## Exercise requirements
Output all of the data exactly, keeping any images out of the copy.

## The data
....
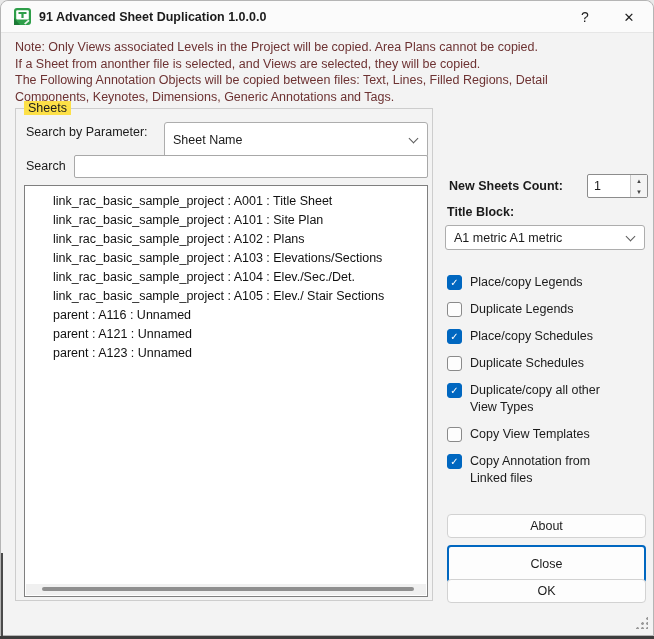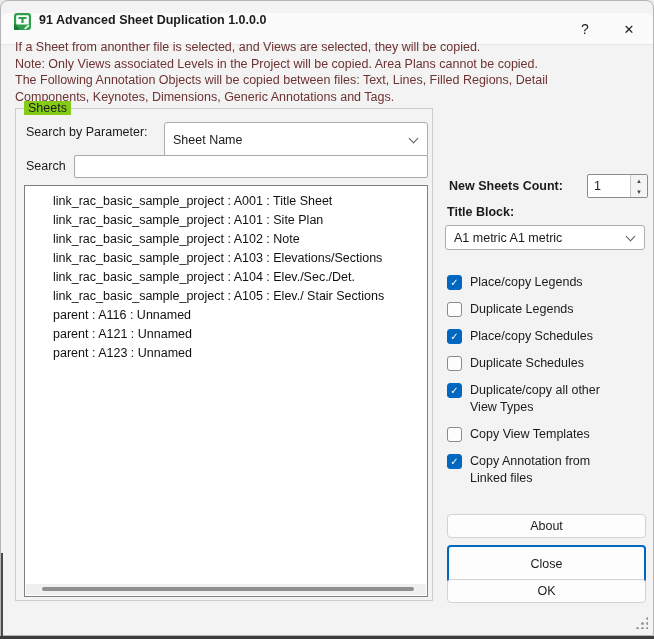--- a/index.html
+++ b/index.html
@@ -3,33 +3,33 @@
 <meta charset="utf-8">
 <style>
   * { margin:0; padding:0; box-sizing:border-box; }
   html,body { width:654px; height:639px; background:#e9e9e9; font-family:"Liberation Sans","DejaVu Sans",sans-serif; overflow:hidden; }
   .window {
     position:absolute; left:0; top:0; width:654px; height:636px;
     background:#f3f3f3; border:1px solid #b5b5b5;
     border-radius:8px 8px 0 0;
   }
   
-  .titlebar { position:absolute; left:0; top:12px; right:0; height:32px; background:#fbfbfb;
-    border-bottom:1px solid #e6e6e6; border-radius:8px 8px 0 0; display:flex; }
+  .titlebar { position:absolute; left:0; top:0; right:0; height:32px; background:#fbfbfb;
+    border-bottom:1px solid #e6e6e6; border-radius:8px 8px 0 0; display:flex; align-items:center; }
   .app-icon { width:17px; height:17px; margin-left:13px; flex:0 0 auto; }
   .title-text { margin-left:8px; font-size:12.5px; font-weight:600; color:#1b1b1b; }
   .tb-btn { position:absolute; top:0; width:44px; height:32px; display:flex; align-items:center; justify-content:center;
     font-size:14px; color:#222; cursor:default; }
   .tb-help { right:46px; }
   .tb-close { right:2px; font-size:13px; border-radius:0 8px 0 0; }
   
   .instructions { position:absolute; left:14px; top:38px; width:626px; font-size:12.5px; line-height:16.5px; color:#6d3232; }
   
   .groupbox { position:absolute; left:14px; top:107px; width:418px; height:493px; border:1px solid #cdcdcd; }
-  .groupbox-legend { position:absolute; left:8px; top:-8px; background:#84cc16; padding:0 4px; font-size:12.5px; color:#1b1b1b; }
+  .groupbox-legend { position:absolute; left:8px; top:-8px; background:#fde047; padding:0 4px; font-size:12.5px; color:#1b1b1b; }
   .gb-label { position:absolute; font-size:12.5px; color:#1b1b1b; }
   .combo { position:absolute; background:#fff; border:1px solid #adadad; border-radius:3px;
     display:flex; align-items:center; font-size:12.5px; color:#1b1b1b; padding:0 8px; }
   .combo .chev { position:absolute; right:10px; top:50%; width:7px; height:7px; margin-top:-5px;
     border-right:1.4px solid #5c5c5c; border-bottom:1.4px solid #5c5c5c; transform:rotate(45deg); }
   .textbox { position:absolute; background:#fff; border:1px solid #a8a8a8; border-radius:2px;
     font-size:12.5px; color:#1b1b1b; padding:0 6px; font-family:inherit; outline:none; }
   .listbox { position:absolute; left:8px; top:76px; width:404px; height:412px; background:#fff;
     border:1px solid #7f7f7f; overflow:hidden;padding-left:20px; }
   .list-items { padding-top:6px; }
@@ -77,43 +77,43 @@
       <path d="M4.5 4 H12.5 V6 H9.6 V10 H7.4 V6 H4.5 Z" fill="#2e9e49"></path>
       <path d="M0 17 L0 10 L6 17 Z" fill="#1d7a36"></path>
       <path d="M10 15.5 L14.5 11.5 L15.5 13 L11.5 16.5 Z" fill="#ffffff" opacity="0.9"></path>
     </svg>
     <span class="title-text">91 Advanced Sheet Duplication 1.0.0.0</span>
     <div class="tb-btn tb-help">?</div>
     <div class="tb-btn tb-close">✕</div>
   </div>
 
   <div class="instructions">
+    <div>Note: Only Views associated Levels in the Project will be copied. Area Plans cannot be copied.</div>
     <div>If a Sheet from anonther file is selected, and Views are selected, they will be copied.</div>
-    <div>Note: Only Views associated Levels in the Project will be copied. Area Plans cannot be copied.</div>
     <div>The Following Annotation Objects will be copied between files: Text, Lines, Filled Regions, Detail</div>
     <div>Components, Keynotes, Dimensions, Generic Annotations and Tags.</div>
   </div>
 
   <div class="groupbox">
     <span class="groupbox-legend">Sheets</span>
 
     <span class="gb-label" style="left:10px; top:16px;">Search by Parameter:</span>
     <div class="combo" style="left:148px; top:13px; width:264px; height:36px;">
       <span>Sheet Name</span>
       <span class="chev"></span>
     </div>
 
     <span class="gb-label" style="left:10px; top:50px;">Search</span>
     <input class="textbox" style="left: 58px; top: 46px; width: 354px; height: 23px;" value="">
 
     <div class="listbox">
       <div class="list-items" id="sheet-list">
           <div class="list-item">link_rac_basic_sample_project : A001 : Title Sheet</div>
           <div class="list-item">link_rac_basic_sample_project : A101 : Site Plan</div>
-          <div class="list-item">link_rac_basic_sample_project : A102 : Note</div>
+          <div class="list-item">link_rac_basic_sample_project : A102 : Plans</div>
           <div class="list-item">link_rac_basic_sample_project : A103 : Elevations/Sections</div>
           <div class="list-item">link_rac_basic_sample_project : A104 : Elev./Sec./Det.</div>
           <div class="list-item">link_rac_basic_sample_project : A105 : Elev./ Stair Sections</div>
           <div class="list-item">parent : A116 : Unnamed</div>
           <div class="list-item">parent : A121 : Unnamed</div>
           <div class="list-item">parent : A123 : Unnamed</div>
         </div>
       <div class="hscroll">
         <div class="hscroll-thumb"></div>
       </div>

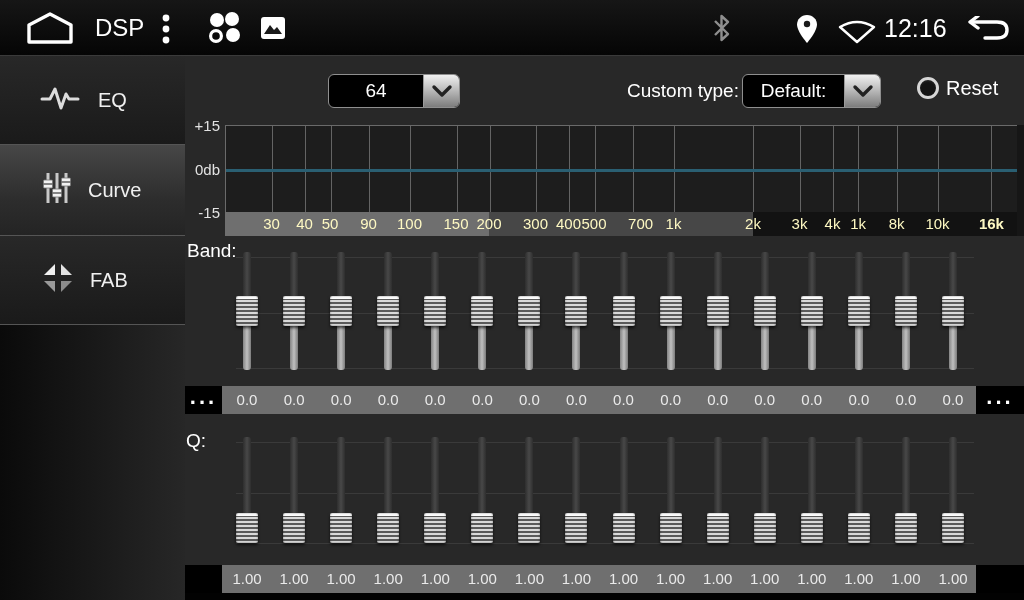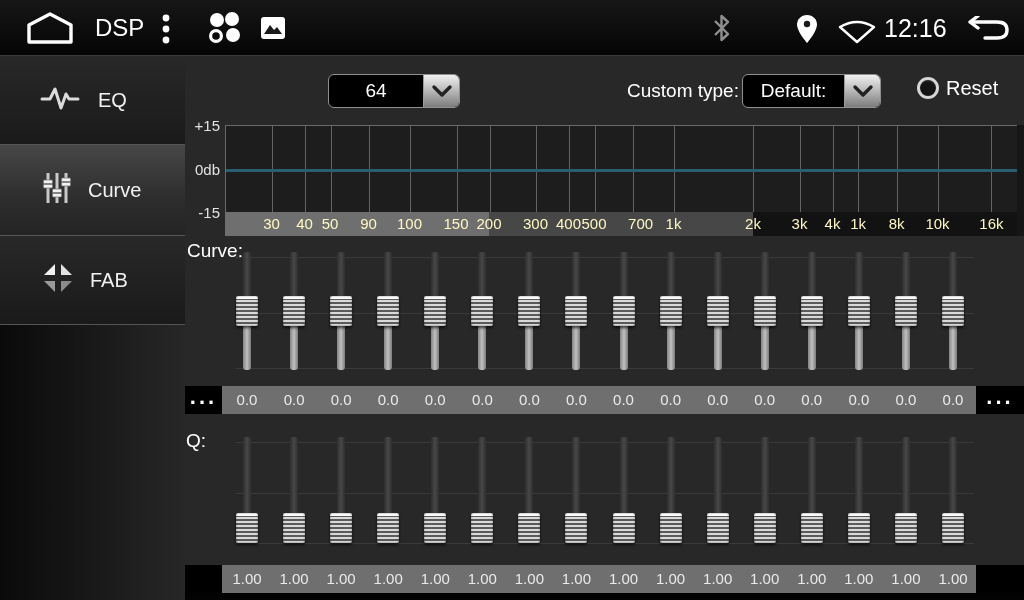--- a/index.html
+++ b/index.html
@@ -225,30 +225,30 @@
       <div class="ftick" style="left: 43.3677%;">400</div>
       <div class="ftick" style="left: 46.598%;">500</div>
       <div class="ftick" style="left: 51.4689%; margin-left: 8px;">700</div>
       <div class="ftick" style="left: 56.6323%;">1k</div>
       <div class="ftick" style="left: 66.6667%;">2k</div>
       <div class="ftick" style="left: 72.5364%;">3k</div>
       <div class="ftick" style="left: 76.701%;">4k</div>
       <div class="ftick" style="left: 79.9313%;">1k</div>
       <div class="ftick" style="left: 84.8023%;">8k</div>
       <div class="ftick" style="left: 89.9657%;">10k</div>
-      <div class="ftick" style="left: 96.7697%;">16k</div>
+      <div class="ftick" style="left: 96.7697%; font-weight: bold;">16k</div>
     </div>
   <div id="plot-right-gap"></div>
   <div id="ylabels">
       <div class="ylab" style="left: 188px; top: 125px;">+15</div>
       <div class="ylab" style="left: 188px; top: 168.5px;">0db</div>
       <div class="ylab" style="left: 188px; top: 212px;">-15</div>
     </div>
 
-  <div class="sec-label" style="left:187px;top:240px;">Curve:</div>
+  <div class="sec-label" style="left:187px;top:240px;">Band:</div>
   <div id="gain-sliders">
       <div class="hline" style="left: 236px; top: 257px; width: 738px;"></div>
       <div class="hline" style="left: 236px; top: 313px; width: 738px;"></div>
       <div class="hline" style="left: 236px; top: 368px; width: 738px;"></div>
       <div class="vslider" style="left: 236px; top: 248px; width: 22px; height: 126px;">
         <div class="trk-dark" style="top: 4px; height: 59px;"></div>
         <div class="trk-light" style="top: 63px; height: 59px;"></div>
         <div class="thumb" style="top: 48px;"></div>
       </div>
       <div class="vslider" style="left: 283.067px; top: 248px; width: 22px; height: 126px;">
....
## Completed exercise
--- a/index.html
+++ b/index.html
@@ -3,33 +3,33 @@
 <meta charset="utf-8">
 <style>
   * { margin:0; padding:0; box-sizing:border-box; }
   html,body { width:654px; height:639px; background:#e9e9e9; font-family:"Liberation Sans","DejaVu Sans",sans-serif; overflow:hidden; }
   .window {
     position:absolute; left:0; top:0; width:654px; height:636px;
     background:#f3f3f3; border:1px solid #b5b5b5;
     border-radius:8px 8px 0 0;
   }
   
-  .titlebar { position:absolute; left:0; top:12px; right:0; height:32px; background:#fbfbfb;
-    border-bottom:1px solid #e6e6e6; border-radius:8px 8px 0 0; display:flex; }
+  .titlebar { position:absolute; left:0; top:0; right:0; height:32px; background:#fbfbfb;
+    border-bottom:1px solid #e6e6e6; border-radius:8px 8px 0 0; display:flex; align-items:center; }
   .app-icon { width:17px; height:17px; margin-left:13px; flex:0 0 auto; }
   .title-text { margin-left:8px; font-size:12.5px; font-weight:600; color:#1b1b1b; }
   .tb-btn { position:absolute; top:0; width:44px; height:32px; display:flex; align-items:center; justify-content:center;
     font-size:14px; color:#222; cursor:default; }
   .tb-help { right:46px; }
   .tb-close { right:2px; font-size:13px; border-radius:0 8px 0 0; }
   
   .instructions { position:absolute; left:14px; top:38px; width:626px; font-size:12.5px; line-height:16.5px; color:#6d3232; }
   
   .groupbox { position:absolute; left:14px; top:107px; width:418px; height:493px; border:1px solid #cdcdcd; }
-  .groupbox-legend { position:absolute; left:8px; top:-8px; background:#84cc16; padding:0 4px; font-size:12.5px; color:#1b1b1b; }
+  .groupbox-legend { position:absolute; left:8px; top:-8px; background:#fde047; padding:0 4px; font-size:12.5px; color:#1b1b1b; }
   .gb-label { position:absolute; font-size:12.5px; color:#1b1b1b; }
   .combo { position:absolute; background:#fff; border:1px solid #adadad; border-radius:3px;
     display:flex; align-items:center; font-size:12.5px; color:#1b1b1b; padding:0 8px; }
   .combo .chev { position:absolute; right:10px; top:50%; width:7px; height:7px; margin-top:-5px;
     border-right:1.4px solid #5c5c5c; border-bottom:1.4px solid #5c5c5c; transform:rotate(45deg); }
   .textbox { position:absolute; background:#fff; border:1px solid #a8a8a8; border-radius:2px;
     font-size:12.5px; color:#1b1b1b; padding:0 6px; font-family:inherit; outline:none; }
   .listbox { position:absolute; left:8px; top:76px; width:404px; height:412px; background:#fff;
     border:1px solid #7f7f7f; overflow:hidden;padding-left:20px; }
   .list-items { padding-top:6px; }
@@ -77,43 +77,43 @@
       <path d="M4.5 4 H12.5 V6 H9.6 V10 H7.4 V6 H4.5 Z" fill="#2e9e49"></path>
       <path d="M0 17 L0 10 L6 17 Z" fill="#1d7a36"></path>
       <path d="M10 15.5 L14.5 11.5 L15.5 13 L11.5 16.5 Z" fill="#ffffff" opacity="0.9"></path>
     </svg>
     <span class="title-text">91 Advanced Sheet Duplication 1.0.0.0</span>
     <div class="tb-btn tb-help">?</div>
     <div class="tb-btn tb-close">✕</div>
   </div>
 
   <div class="instructions">
+    <div>Note: Only Views associated Levels in the Project will be copied. Area Plans cannot be copied.</div>
     <div>If a Sheet from anonther file is selected, and Views are selected, they will be copied.</div>
-    <div>Note: Only Views associated Levels in the Project will be copied. Area Plans cannot be copied.</div>
     <div>The Following Annotation Objects will be copied between files: Text, Lines, Filled Regions, Detail</div>
     <div>Components, Keynotes, Dimensions, Generic Annotations and Tags.</div>
   </div>
 
   <div class="groupbox">
     <span class="groupbox-legend">Sheets</span>
 
     <span class="gb-label" style="left:10px; top:16px;">Search by Parameter:</span>
     <div class="combo" style="left:148px; top:13px; width:264px; height:36px;">
       <span>Sheet Name</span>
       <span class="chev"></span>
     </div>
 
     <span class="gb-label" style="left:10px; top:50px;">Search</span>
     <input class="textbox" style="left: 58px; top: 46px; width: 354px; height: 23px;" value="">
 
     <div class="listbox">
       <div class="list-items" id="sheet-list">
           <div class="list-item">link_rac_basic_sample_project : A001 : Title Sheet</div>
           <div class="list-item">link_rac_basic_sample_project : A101 : Site Plan</div>
-          <div class="list-item">link_rac_basic_sample_project : A102 : Note</div>
+          <div class="list-item">link_rac_basic_sample_project : A102 : Plans</div>
           <div class="list-item">link_rac_basic_sample_project : A103 : Elevations/Sections</div>
           <div class="list-item">link_rac_basic_sample_project : A104 : Elev./Sec./Det.</div>
           <div class="list-item">link_rac_basic_sample_project : A105 : Elev./ Stair Sections</div>
           <div class="list-item">parent : A116 : Unnamed</div>
           <div class="list-item">parent : A121 : Unnamed</div>
           <div class="list-item">parent : A123 : Unnamed</div>
         </div>
       <div class="hscroll">
         <div class="hscroll-thumb"></div>
       </div>

--- a/index.html
+++ b/index.html
@@ -225,30 +225,30 @@
       <div class="ftick" style="left: 43.3677%;">400</div>
       <div class="ftick" style="left: 46.598%;">500</div>
       <div class="ftick" style="left: 51.4689%; margin-left: 8px;">700</div>
       <div class="ftick" style="left: 56.6323%;">1k</div>
       <div class="ftick" style="left: 66.6667%;">2k</div>
       <div class="ftick" style="left: 72.5364%;">3k</div>
       <div class="ftick" style="left: 76.701%;">4k</div>
       <div class="ftick" style="left: 79.9313%;">1k</div>
       <div class="ftick" style="left: 84.8023%;">8k</div>
       <div class="ftick" style="left: 89.9657%;">10k</div>
-      <div class="ftick" style="left: 96.7697%;">16k</div>
+      <div class="ftick" style="left: 96.7697%; font-weight: bold;">16k</div>
     </div>
   <div id="plot-right-gap"></div>
   <div id="ylabels">
       <div class="ylab" style="left: 188px; top: 125px;">+15</div>
       <div class="ylab" style="left: 188px; top: 168.5px;">0db</div>
       <div class="ylab" style="left: 188px; top: 212px;">-15</div>
     </div>
 
-  <div class="sec-label" style="left:187px;top:240px;">Curve:</div>
+  <div class="sec-label" style="left:187px;top:240px;">Band:</div>
   <div id="gain-sliders">
       <div class="hline" style="left: 236px; top: 257px; width: 738px;"></div>
       <div class="hline" style="left: 236px; top: 313px; width: 738px;"></div>
       <div class="hline" style="left: 236px; top: 368px; width: 738px;"></div>
       <div class="vslider" style="left: 236px; top: 248px; width: 22px; height: 126px;">
         <div class="trk-dark" style="top: 4px; height: 59px;"></div>
         <div class="trk-light" style="top: 63px; height: 59px;"></div>
         <div class="thumb" style="top: 48px;"></div>
       </div>
       <div class="vslider" style="left: 283.067px; top: 248px; width: 22px; height: 126px;">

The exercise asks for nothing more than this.